Online and Stochastic Gradient Methods for Non-decomposable Loss Functions
- Purushottam Kar ,
- Harikrishna Narasimhan ,
- Prateek Jain
Proceedings of the 28th Annual Conference on Neural Information Processing Systems (NIPS) |
Published by Neural Information Processing Systems
Modern applications in sensitive domains such as biometrics and medicine frequently require the use of non-decomposable loss functions such as precision@k, F-measure etc. Compared to point loss functions such as hinge-loss, these offer much more fine grained control over prediction, but at the same time present novel challenges in terms of algorithm design and analysis. In this work we initiate a study of online learning techniques for such non-decomposable loss functions with an aim to enable incremental learning as well as design scalable solvers for batch problems. To this end, we propose an online learning framework for such loss functions. Our model enjoys several nice properties, chief amongst them being the existence of efficient online learning algorithms with sublinear regret and online to batch conversion bounds. Our model is a provable extension of existing online learning models for point loss functions.
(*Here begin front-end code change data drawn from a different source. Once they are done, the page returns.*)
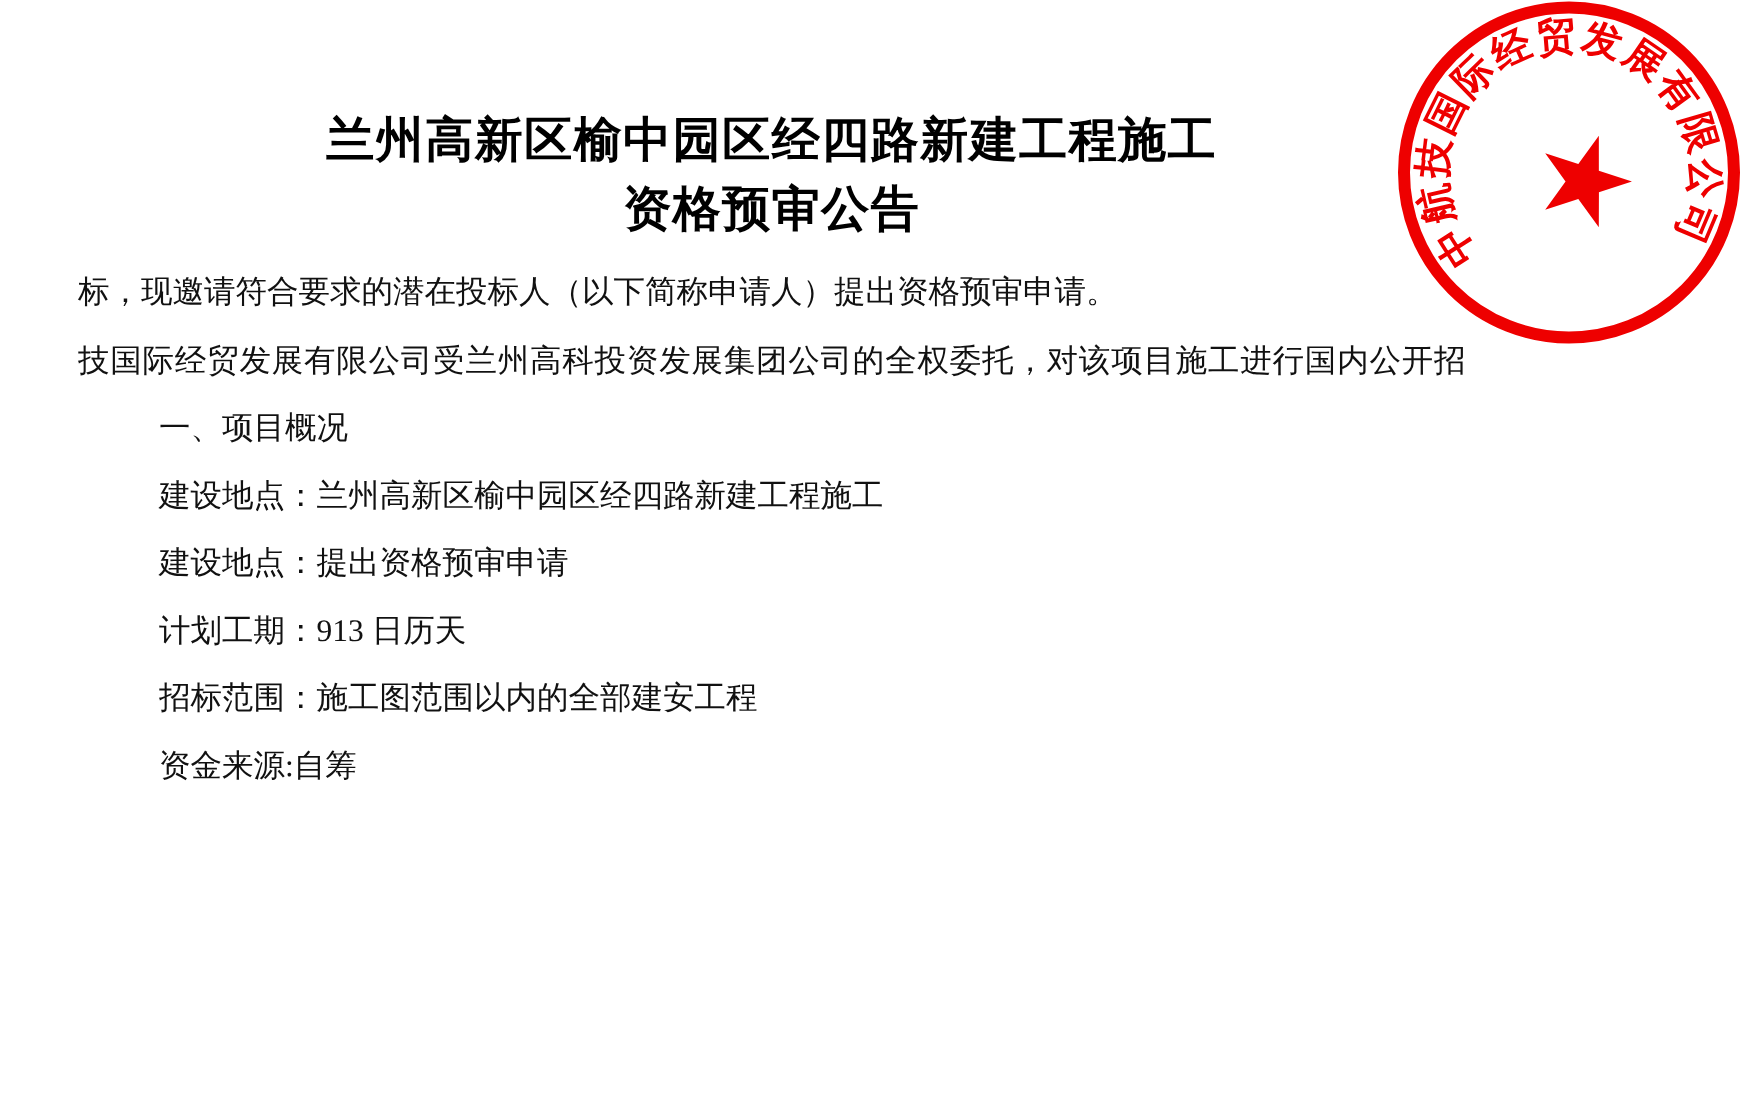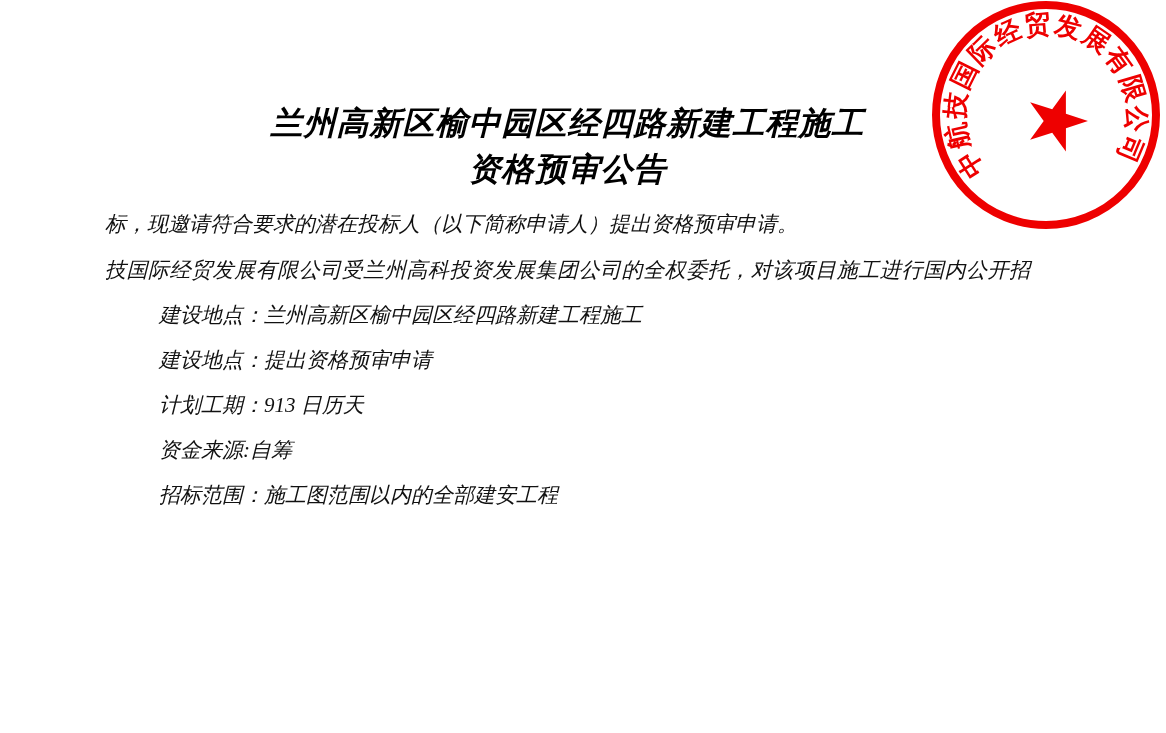--- a/index.html
+++ b/index.html
@@ -13,10 +13,9 @@
     color: #111111;
   }
   .content {
-    margin-left: 105px;
+    margin-left: 52px;
     width: 925px;
-    padding-top: 100px;
-    font-style: italic;
+    padding-top: 70px;
   }
   .title {
     margin: 0;

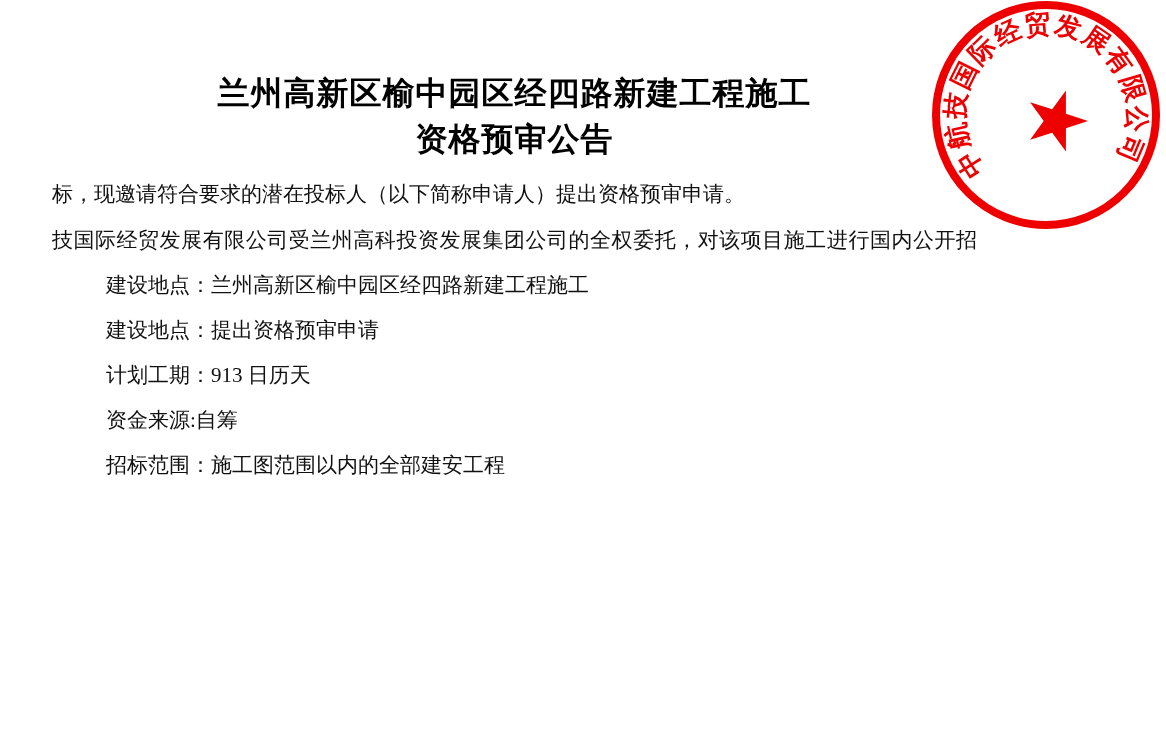--- a/index.html
+++ b/index.html
@@ -88,6 +88,7 @@
       <div class="intro-line justify">技国际经贸发展有限公司受兰州高科投资发展集团公司的全权委托，对该项目施工进行国内公开招</div>
     </div>
 
+    <div class="section-heading indent">一、项目概况</div>
 
     <div class="item indent">建设地点：兰州高新区榆中园区经四路新建工程施工</div>
     <div class="item indent">建设地点：提出资格预审申请</div>

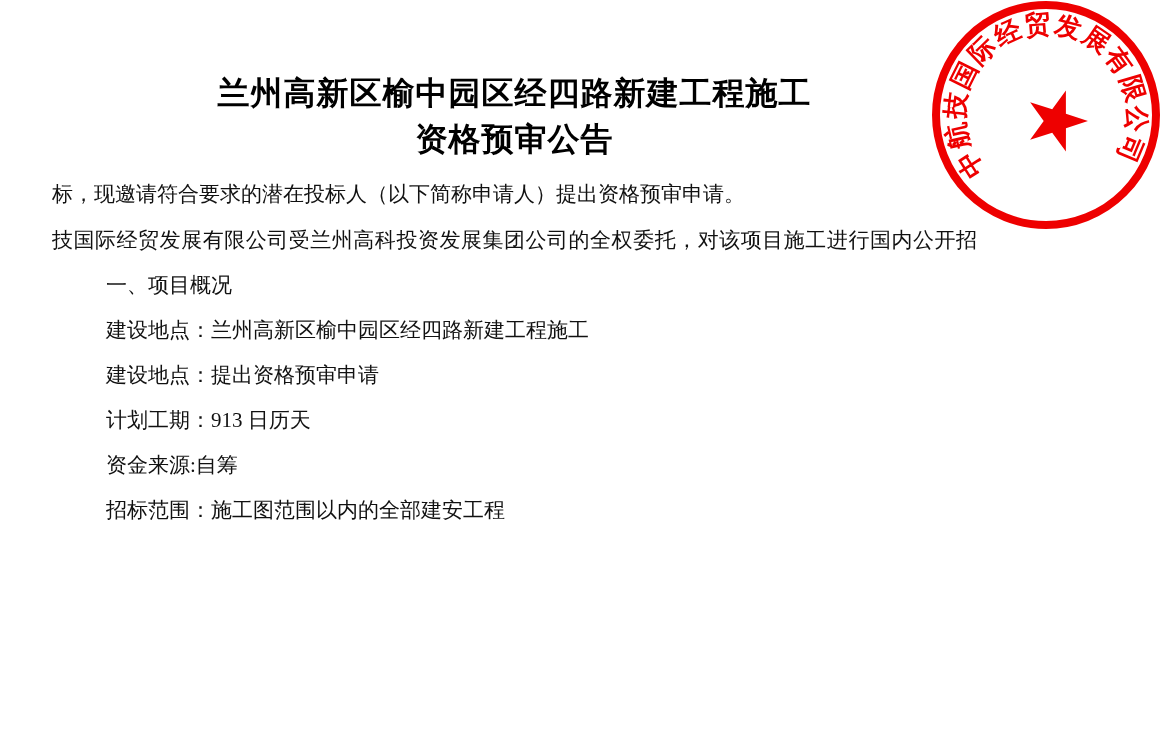--- a/index.html
+++ b/index.html
@@ -93,8 +93,8 @@
     <div class="item indent">建设地点：兰州高新区榆中园区经四路新建工程施工</div>
     <div class="item indent">建设地点：提出资格预审申请</div>
     <div class="item indent">计划工期：913 日历天</div>
+    <div class="item indent">招标范围：施工图范围以内的全部建安工程</div>
     <div class="item indent">资金来源:自筹</div>
-    <div class="item indent">招标范围：施工图范围以内的全部建安工程</div>
 
   </div>
 </div>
We instantiate two popular losses, namely precision@k and partial AUC in our model and prove sublinear regret bounds for both of them. Our proofs require a novel structural lemma over ranked lists which may be of independent interest. We then develop scalable stochastic gradient descent solvers for non-decomposable loss functions. We show that for loss functions satisfying a certain uniform convergence property (that includes precision@k and partial AUC), our methods provably converge to the empirical risk minimizer. We use extensive experimentation on real life and benchmark datasets to establish that our method can be orders of magnitude faster than a recently proposed cutting plane method.